O maior contingente de imigrantes libaneses chegou ao Espírito Santo pelo Rio de Janeiro. Embarcava-se de navio até a Barra de Itapemirim; de lá, utilizava-se uma barcaça que percorria o rio até Cachoeiro de Itapemirim, atingindo ainda, Castelo, Guaçui, em lombos de burros.


Solteiros e jovens, em sua maioria, os primeiros imigrantes libaneses que chegaram no Espírito Santo não possuíam dinheiro. Por isso, tornavam-se mascates, já que tal ocupação não requeria capital. No interior, abriam lojas e armazéns em pontos estratégicos e, na capital, lojinhas e armarinhos. A falta de transportes e as enormes distâncias entre os grandes centros e as pequenas vilas favoreceram a proliferação desses mascates e a sua permanência no interior do estado.

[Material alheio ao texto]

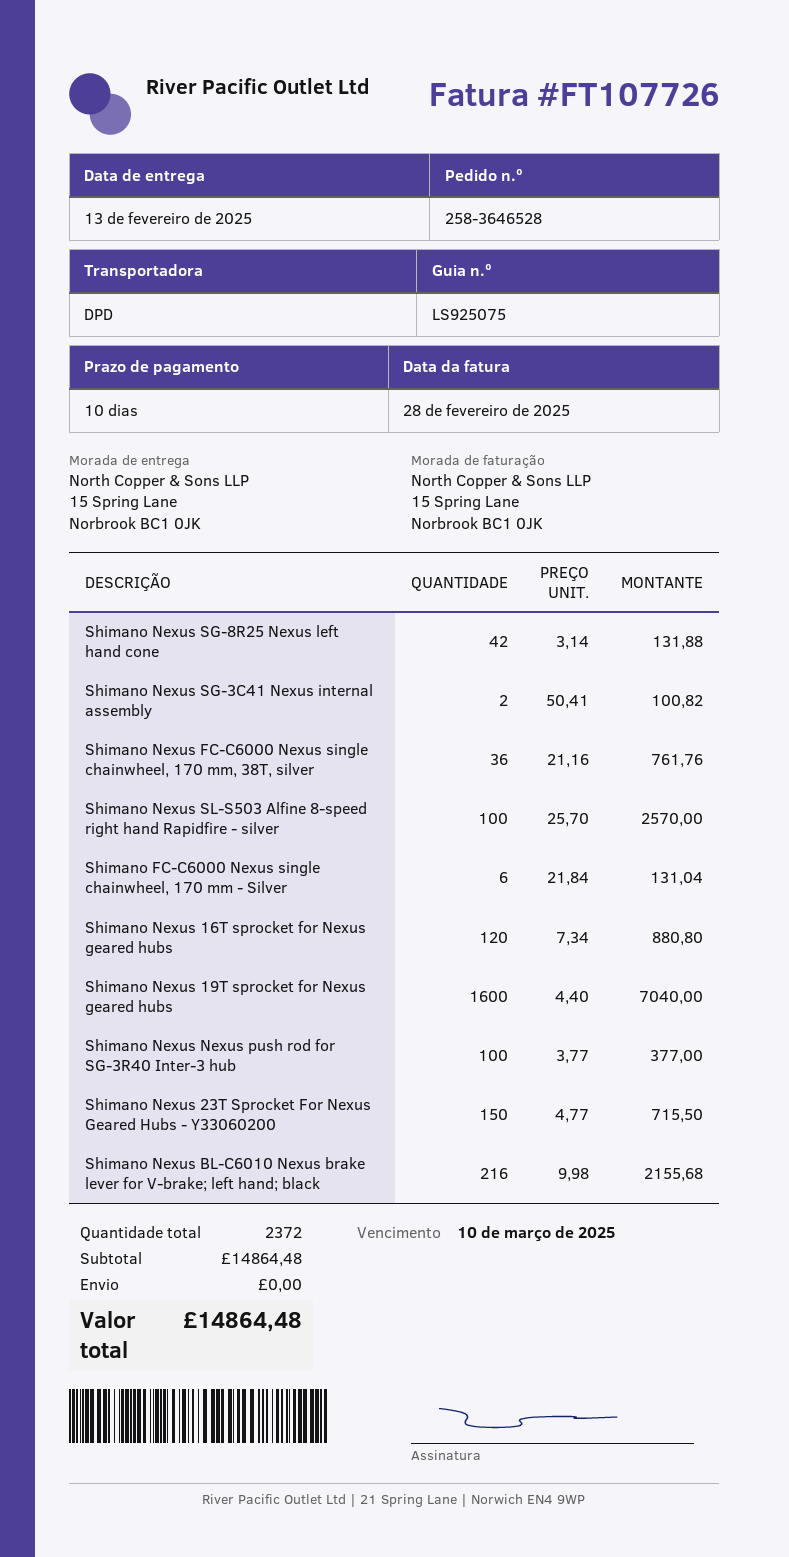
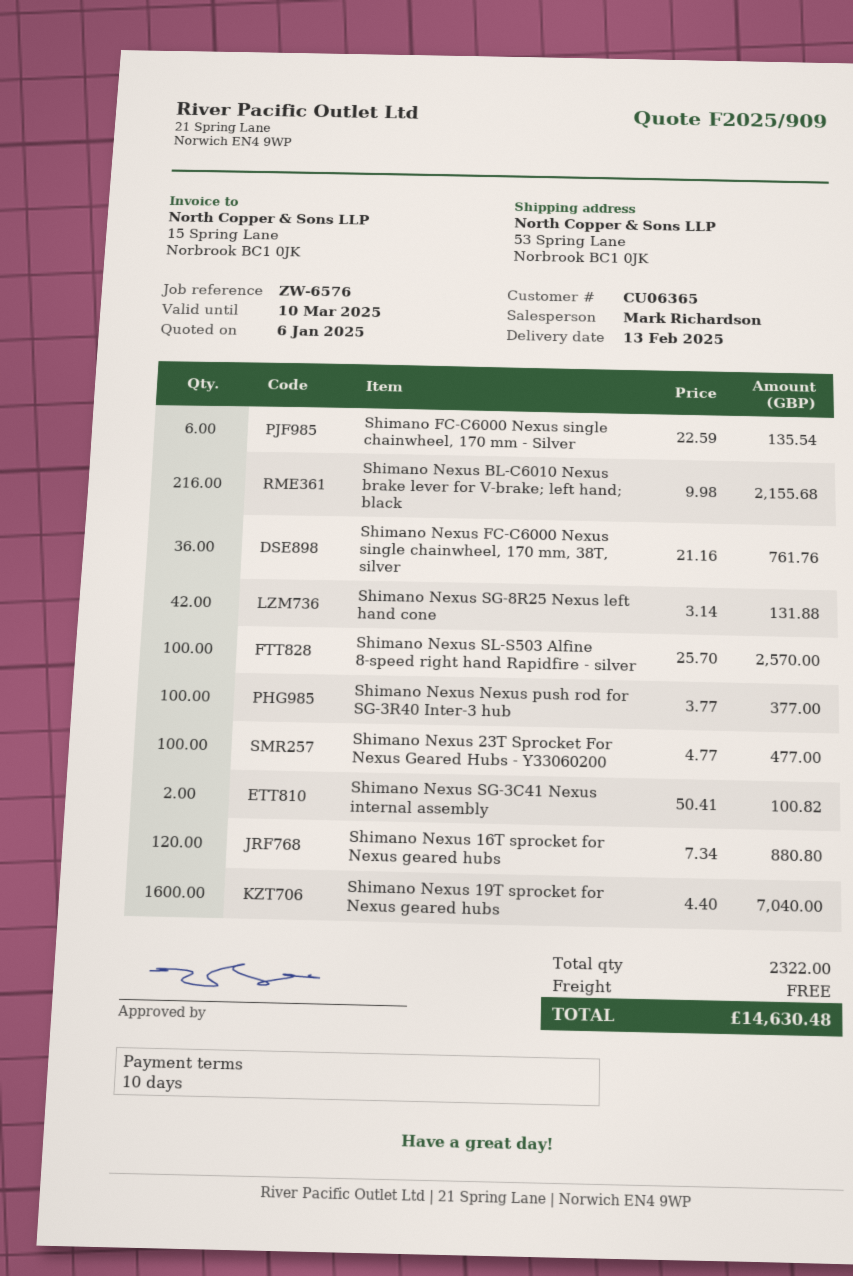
ship to: 15 Spring Lane, Norbrook BC1 0JK -> 53 Spring Lane, Norbrook BC1 0JK
Shimano FC-C6000 Nexus single chainwheel, 170 mm - Silver: 6 x 21.84 = 131.04 -> 6 x 22.59 = 135.54
Shimano Nexus 23T Sprocket For Nexus Geared Hubs - Y33060200: 150 x 4.77 = 715.50 -> 100 x 4.77 = 477.00
total quantity: 2372 -> 2322
total: 14864.48 -> 14630.48

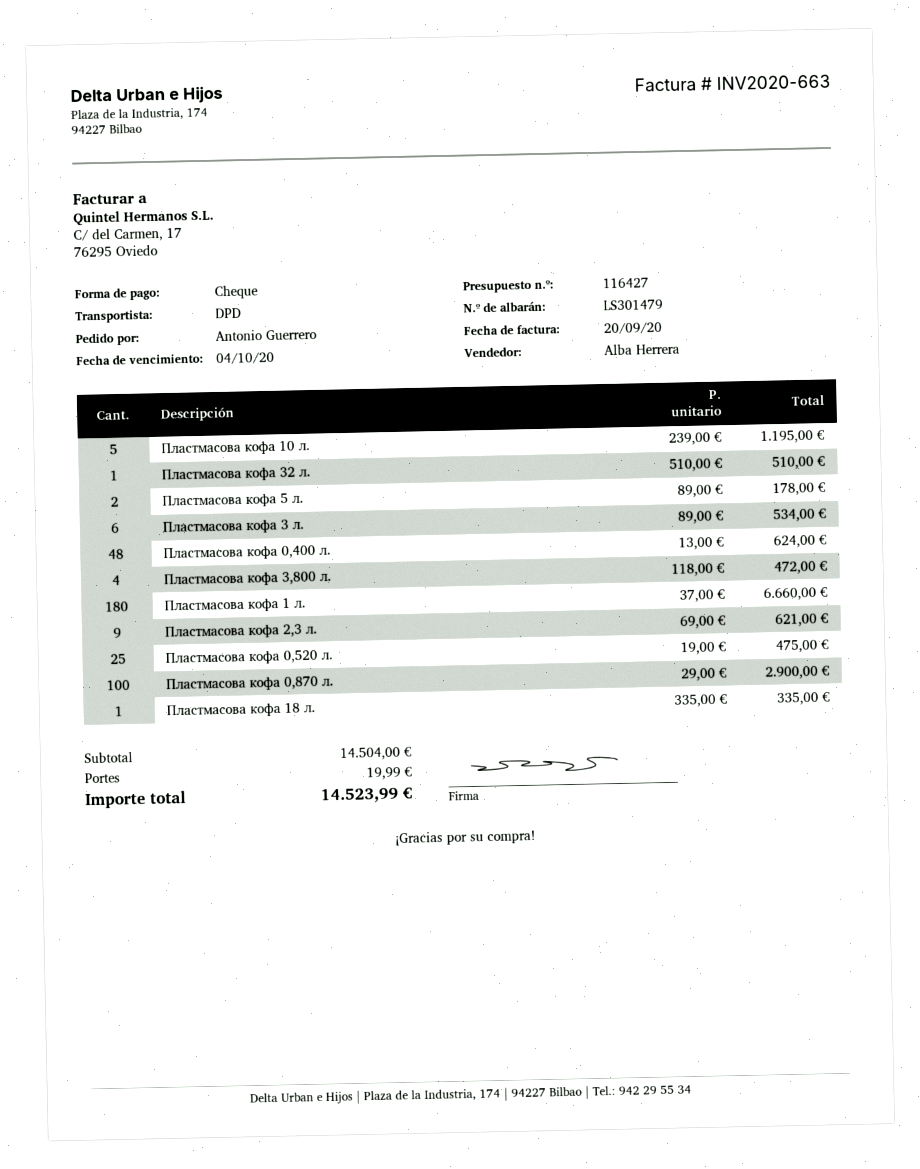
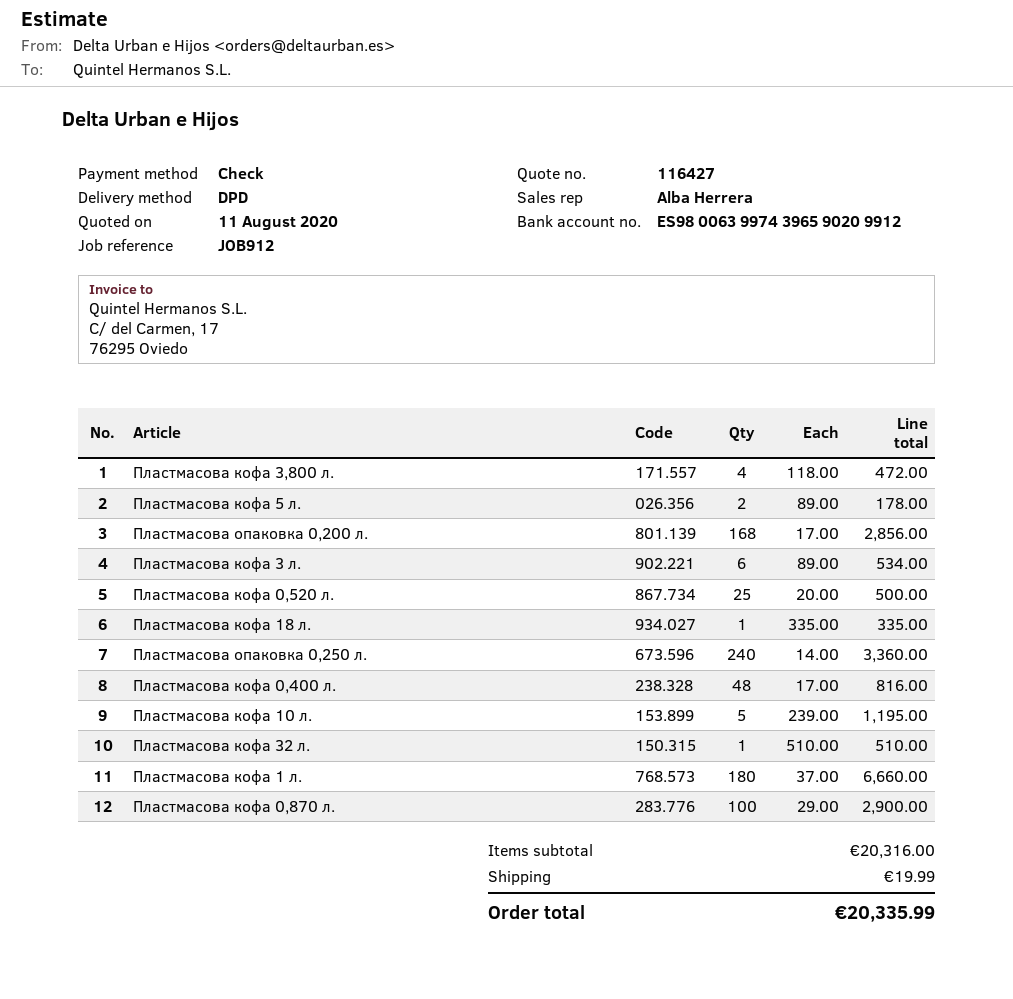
Пластмасова кофа 0,400 л.: 48 x 13.00 = 624.00 -> 48 x 17.00 = 816.00
Пластмасова кофа 2,3 л.: 9 x 69.00 = 621.00 -> none
Пластмасова кофа 0,520 л.: 25 x 19.00 = 475.00 -> 25 x 20.00 = 500.00
Пластмасова опаковка 0,200 л.: none -> 168 x 17.00 = 2856.00
Пластмасова опаковка 0,250 л.: none -> 240 x 14.00 = 3360.00
subtotal: 14504.00 -> 20316.00
total: 14523.99 -> 20335.99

Em vitória, os ambulantes comerciam com fazendeiros, ovos, leite, frutas, bilhetes de loteria, cigarro, confecções, pão, sorvete, armarinhos, tapetes, quadros, espelhos, gravatas, amendoim. Da mulher libanesa, nos diz Mintaha Alcuri, cadastrada como ambulante, vendia doces, amendoim e fazendas. Mintaha Alcuri conclui que o mascate libanês esteve em todo o território capixaba.


Foram cadastradas as seguintes categorias ocupacionais: comerciantes de fazendas, donos de quitanda, secos e molhados, gêneros alimentícios, confeitaria, donos de botequim, depósitos e charutaria, ourivesaria, donos de pensão, fábrica de bebidas, sapateiro, entre outros. Muito deles, nos diz o autor, prosperaram de tal forma que se tornaram grandes atacadistas ou senhores de indústrias.


Em entrevistas realizadas Mintaha Alcuri descobriu que existia um grande número de libaneses ligados à agricultura, nos anos de 1920. Alguns deles ocupavam terras devolutas do Estado e, naturalmente, o processo de legalização era muito difícil e moroso, principalmente para estrangeiros. É certo que a agricultura não foi a atividade preferencial. No entanto, a maioria do que a eles se incorporaram tornaram-se grandes proprietários.


A década de 1920, nos mostra o autor, foi o período de consolidação do comércio libanês de Cachoeiro de Itapemirim. A mobilidade dos libaneses em Cachoeiro foi favorecida, em certo modo, exatamente por sua condição de cruzamento de vias férreas e como escoadouro de produtos da região. Como centro convergente, foi também cidade dormitório. Nesta cidade, nos diz Mintaha Alcuri, os libaneses não se fixaram apenas na sede do município. Estabeleceram-se, também nos distritos.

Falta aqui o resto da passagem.